I presented some basic information about what Keycloak is, which features it provides, and added few words about its different distributions. I concluded with a short explanation when it may be the better choice than others tools and when it may not. I hope that my article gave you some more general knowledge about Keycloak itself, what it offers and when it may help you. The final decision about diving deeper into Keycloak I leave to you.
- What is Keycloak?
Keycloak is a tool for Identity and Access Management.
- Is Keycloak free?
Yes, as for now Keycloak is open-source and has Apache License 2.0.
- Which security protocols are supported by Keycloak?
As for now Keycloak supports OpenID Connect, OAuth 2.0 and SAML 2.0.
- Does Keycloak support SSO?
Yes, Keycloak support both Single Sign-On and Single Sign-Out.
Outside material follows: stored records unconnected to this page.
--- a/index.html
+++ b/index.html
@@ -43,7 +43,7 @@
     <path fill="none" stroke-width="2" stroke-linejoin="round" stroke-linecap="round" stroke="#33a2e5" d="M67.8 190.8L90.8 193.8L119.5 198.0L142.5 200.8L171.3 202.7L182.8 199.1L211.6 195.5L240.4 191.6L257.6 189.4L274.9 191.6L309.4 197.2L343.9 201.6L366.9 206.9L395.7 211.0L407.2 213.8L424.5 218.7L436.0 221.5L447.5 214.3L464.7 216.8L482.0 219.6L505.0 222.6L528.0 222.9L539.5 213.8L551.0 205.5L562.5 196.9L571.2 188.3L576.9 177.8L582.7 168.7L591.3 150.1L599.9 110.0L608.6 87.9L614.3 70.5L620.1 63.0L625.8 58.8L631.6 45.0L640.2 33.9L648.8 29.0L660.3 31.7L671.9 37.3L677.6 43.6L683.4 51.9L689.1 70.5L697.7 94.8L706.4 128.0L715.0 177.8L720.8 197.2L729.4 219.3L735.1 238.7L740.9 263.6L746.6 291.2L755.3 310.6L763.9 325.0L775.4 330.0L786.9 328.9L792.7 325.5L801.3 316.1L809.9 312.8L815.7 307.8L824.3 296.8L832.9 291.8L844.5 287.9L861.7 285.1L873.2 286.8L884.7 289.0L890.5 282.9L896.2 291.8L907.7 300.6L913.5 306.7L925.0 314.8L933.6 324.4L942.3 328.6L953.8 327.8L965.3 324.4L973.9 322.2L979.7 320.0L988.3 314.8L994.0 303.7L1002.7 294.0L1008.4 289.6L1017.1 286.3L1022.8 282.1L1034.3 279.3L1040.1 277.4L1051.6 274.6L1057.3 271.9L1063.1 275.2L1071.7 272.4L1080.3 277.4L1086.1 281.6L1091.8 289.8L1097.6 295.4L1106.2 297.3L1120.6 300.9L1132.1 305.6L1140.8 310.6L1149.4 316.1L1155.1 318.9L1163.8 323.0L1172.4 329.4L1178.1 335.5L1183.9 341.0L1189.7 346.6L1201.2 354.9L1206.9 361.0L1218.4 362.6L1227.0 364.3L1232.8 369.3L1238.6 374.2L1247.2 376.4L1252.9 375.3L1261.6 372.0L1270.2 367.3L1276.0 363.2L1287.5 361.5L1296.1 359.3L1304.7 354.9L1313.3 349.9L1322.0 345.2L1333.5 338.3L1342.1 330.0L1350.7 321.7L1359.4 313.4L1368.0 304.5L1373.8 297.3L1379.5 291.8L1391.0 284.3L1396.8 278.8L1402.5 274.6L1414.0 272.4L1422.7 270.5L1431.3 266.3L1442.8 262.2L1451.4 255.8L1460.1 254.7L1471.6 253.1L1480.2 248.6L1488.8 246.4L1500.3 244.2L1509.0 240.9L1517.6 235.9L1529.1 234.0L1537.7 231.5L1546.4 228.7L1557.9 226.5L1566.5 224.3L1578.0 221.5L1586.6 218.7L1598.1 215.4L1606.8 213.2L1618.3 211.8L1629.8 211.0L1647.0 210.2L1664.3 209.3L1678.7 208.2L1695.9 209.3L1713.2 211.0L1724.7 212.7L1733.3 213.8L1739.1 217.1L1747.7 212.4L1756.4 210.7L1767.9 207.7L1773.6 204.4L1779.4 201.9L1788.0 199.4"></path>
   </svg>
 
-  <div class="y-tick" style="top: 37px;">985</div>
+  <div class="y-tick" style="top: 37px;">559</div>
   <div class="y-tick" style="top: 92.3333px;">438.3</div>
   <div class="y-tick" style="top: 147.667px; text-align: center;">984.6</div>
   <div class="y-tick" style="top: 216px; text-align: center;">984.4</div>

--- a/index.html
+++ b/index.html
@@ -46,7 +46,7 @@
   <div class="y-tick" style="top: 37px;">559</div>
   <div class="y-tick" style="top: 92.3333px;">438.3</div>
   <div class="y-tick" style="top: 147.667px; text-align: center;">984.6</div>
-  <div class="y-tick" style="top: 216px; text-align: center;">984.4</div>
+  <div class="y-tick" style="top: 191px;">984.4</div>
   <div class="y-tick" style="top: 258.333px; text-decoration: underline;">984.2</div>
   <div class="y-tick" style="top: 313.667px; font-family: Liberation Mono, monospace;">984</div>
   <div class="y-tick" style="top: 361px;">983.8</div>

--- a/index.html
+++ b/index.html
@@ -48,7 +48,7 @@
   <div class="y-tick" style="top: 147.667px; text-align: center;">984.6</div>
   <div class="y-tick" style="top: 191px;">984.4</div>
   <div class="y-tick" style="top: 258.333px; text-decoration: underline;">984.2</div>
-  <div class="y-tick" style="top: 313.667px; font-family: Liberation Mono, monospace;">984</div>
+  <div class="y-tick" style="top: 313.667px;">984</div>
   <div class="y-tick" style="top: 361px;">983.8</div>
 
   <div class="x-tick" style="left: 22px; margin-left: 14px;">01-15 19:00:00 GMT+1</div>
- What are current Keycloak distributions?
As for now, Keycloak has 3 different distributions: Server, Docker image and Operator.
- How can I integrate Keycloak?
Keycloak provides API and client library which you can use in your application. Additionally, there are several implementations of this library in many different languages.
- Is there a tool like Keycloak with enterprise support?
Keycloak is an upstream project for Red-hat SSO so I recommend checking it.